Let’s add to this dubious honor that, with 1,006 aircraft delivered and twelve years after its first flight, it has not yet reached the economic break-even point. In 2013 it was indicated that 787 project needed to reach 1,100 aircraft to cover costs, and that was one pandemic and seven hundred thousand problems ago.
With an adjusted backlog of 406 aircraft as of April 2022 it is highly likely that the 787, after 20 years of life as a program will be a technological marvel left with the heavy backpack of commercial failure.

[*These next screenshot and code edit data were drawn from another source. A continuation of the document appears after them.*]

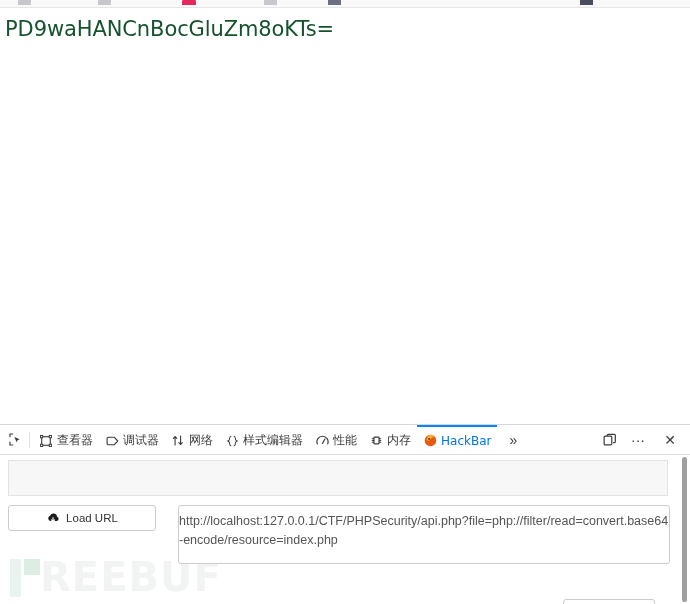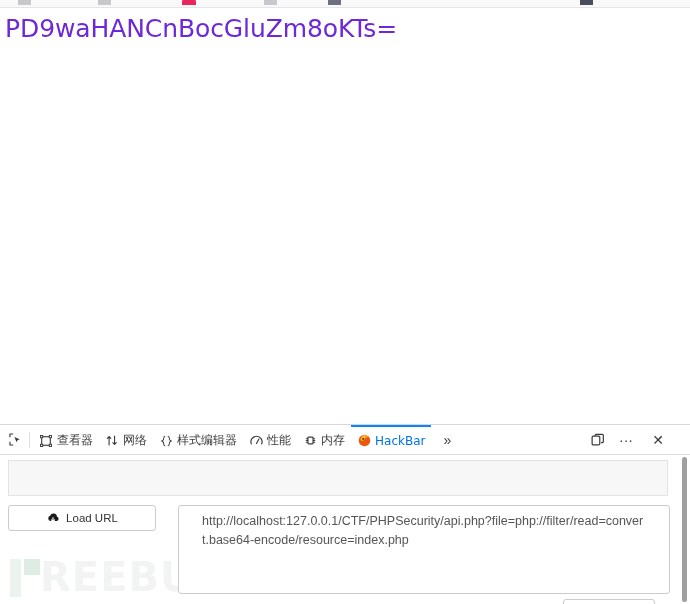--- a/index.html
+++ b/index.html
@@ -54,9 +54,9 @@
     left: 5px;
     top: 10px;
     font-family: "DejaVu Sans", sans-serif;
-    font-size: 25px;
+    font-size: 21px;
     line-height: 22px;
-    color: #6d28d9;
+    color: #14532d;
     letter-spacing: -0.1px;
     white-space: pre;
   }

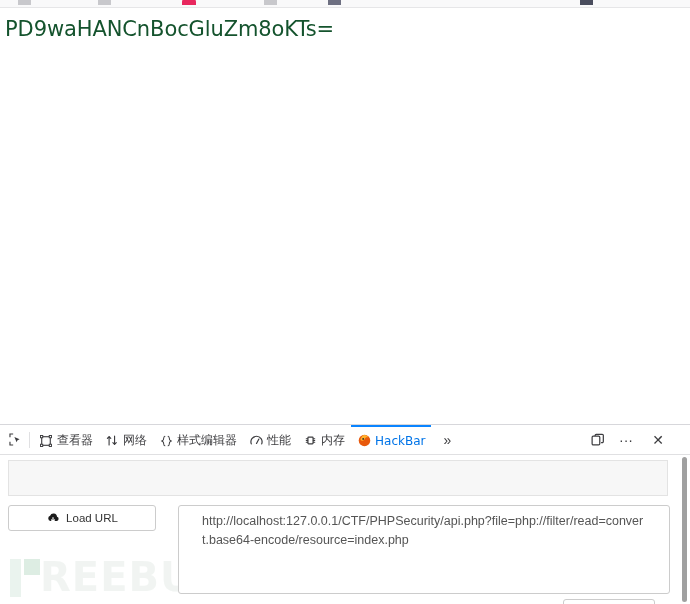--- a/index.html
+++ b/index.html
@@ -78,7 +78,7 @@
     border-bottom: 1px solid #e0e0e2;
     display: flex;
     align-items: center;
-    padding: 0 16px 0 2px;
+    padding: 0 4px 0 2px;
     box-sizing: border-box;
   }
   .dt-picker {

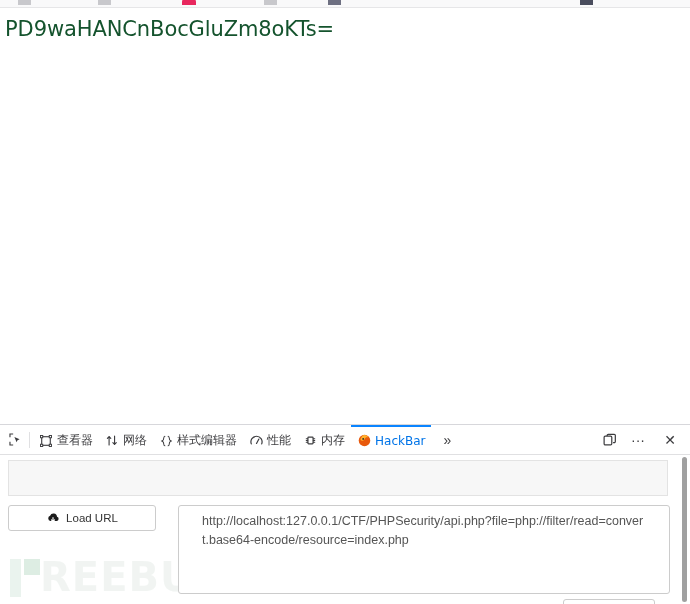--- a/index.html
+++ b/index.html
@@ -289,6 +289,14 @@
       </div>
 
 
+      <div class="dt-tab">
+        <span class="ico">
+          <svg width="13" height="12" viewBox="0 0 15 14">
+            <path d="M1.2 4.2a1.6 1.6 0 011.6-1.6h6.6L13.6 7l-4.2 4.4H2.8a1.6 1.6 0 01-1.6-1.6z" fill="none" stroke="#3c3c3f" stroke-width="1.3" stroke-linejoin="round"></path>
+          </svg>
+        </span>
+        <span class="lbl">调试器</span>
+      </div>
 
       <div class="dt-tab">
         <span class="ico">

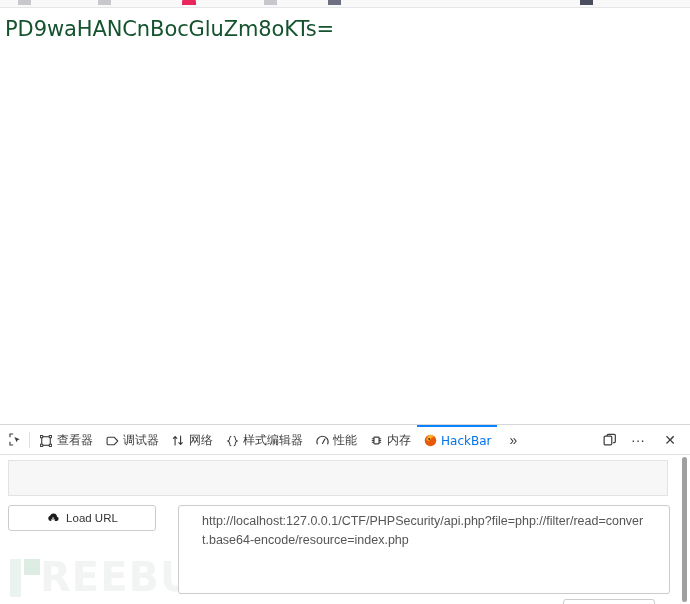--- a/index.html
+++ b/index.html
@@ -173,12 +173,12 @@
     position: absolute;
     left: 178px; top: 50px;
     width: 492px;
-    height: 89px;
+    height: 59px;
     background: #ffffff;
     border: 1px solid #cccccc;
     border-radius: 3px;
     box-sizing: border-box;
-    padding: 6px 23px;
+    padding: 6px 0;
     overflow: hidden;
   }
   .hb-url-text {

On the other hand, the twenty billion that the MAX cost – after recertification and redesigns – considering that we are talking about a modification of the NG, is difficult to digest when the estimate for the development of a new aircraft to replace the 737 was estimated in 2011 to be in the range of 7 to 10 billion.
In this context, the American manufacturer desperately needs to certify the 737-10, because it seems to have made an almost impossible decision: Boeing sacrifices – initially, only in the timeline – the 777X market and allows the undisputed reign of the Airbus A350 in this segment so as not to continue losing ground in a market with a lower unit cost, but infinitely higher in volume: the segment in which today, the Airbus A321neo is king.
Size matters, but not the way you’re thinking
Commercial aviation has changed enormously in recent years and the pandemic (and its subsequent recovery scenario) made it clear that the time for heavy widebodies doing trunk routes seems to be over.
Lighter and more efficient aircraft, with more seats covering point-to-point routes at a lower operating cost per seat is the way the industry has found the demand from travelers. More seats in smaller airframes to allow for lower fares, even if a 7-hour journey with your knees pinned to the seat in front of you requires a visit to the nearest trauma center upon arrival. Be careful what you ask for.
Forecasts from the two major manufacturers anticipate that more than 80% of the new aircraft market over the next 20 years will be focused on single-aisle aircraft. Against that backdrop, splitting efforts to achieve 777X certification – and even moving forward with the development of an eventual freighter, the 777-9 Freighter – seems to take the focus away from what is economically viable.
Even if the new Triple Seven were to be a resounding success in its two variants and win all sales for the next two decades, we would be talking about a potential market of 8,000 aircraft. If we were a little more conservative (albeit optimistic) and Boeing were to achieve a healthy 50% of new orders, we would be looking at 4,000 orders. Two hundred aircraft per year. Seventeen aircraft per month.
Single aisle: past, present, and future cash cow
Neglecting the single-aisle segment means missing a potential market of 33-35,000 aircraft. 1,750 aircraft per year, or 145 aircraft per month. Using the same optimism, 825 orders per year and seventy-two aircraft coming off the production lines per month.
Comparing price tags (list price, because every negotiation is different), selling seventeen aircraft each month for 442 million is much worse than selling seventy-two for 134 million. With the numbers on the table, the 777X is not -or it shouldn’t be- a priority for Boeing. And frankly, putting the program to sleep will solve one problem.
The 737-10 has an uphill battle ahead of it. It has yet to complete its certification and if it is delayed beyond December 2022 it will have to seek a new type certificate, rather than being considered a variant of the MAX family. That will mean different training and certification requirements. And, under the FAA’s revised timelines for certifications following the confidence crisis left by the MAX, December is twenty minutes from now.
In the chess of the commercial market, Boeing decided to make a 777X Gambit. Whether the match has a chance of being saved, is a question that will take years to answer.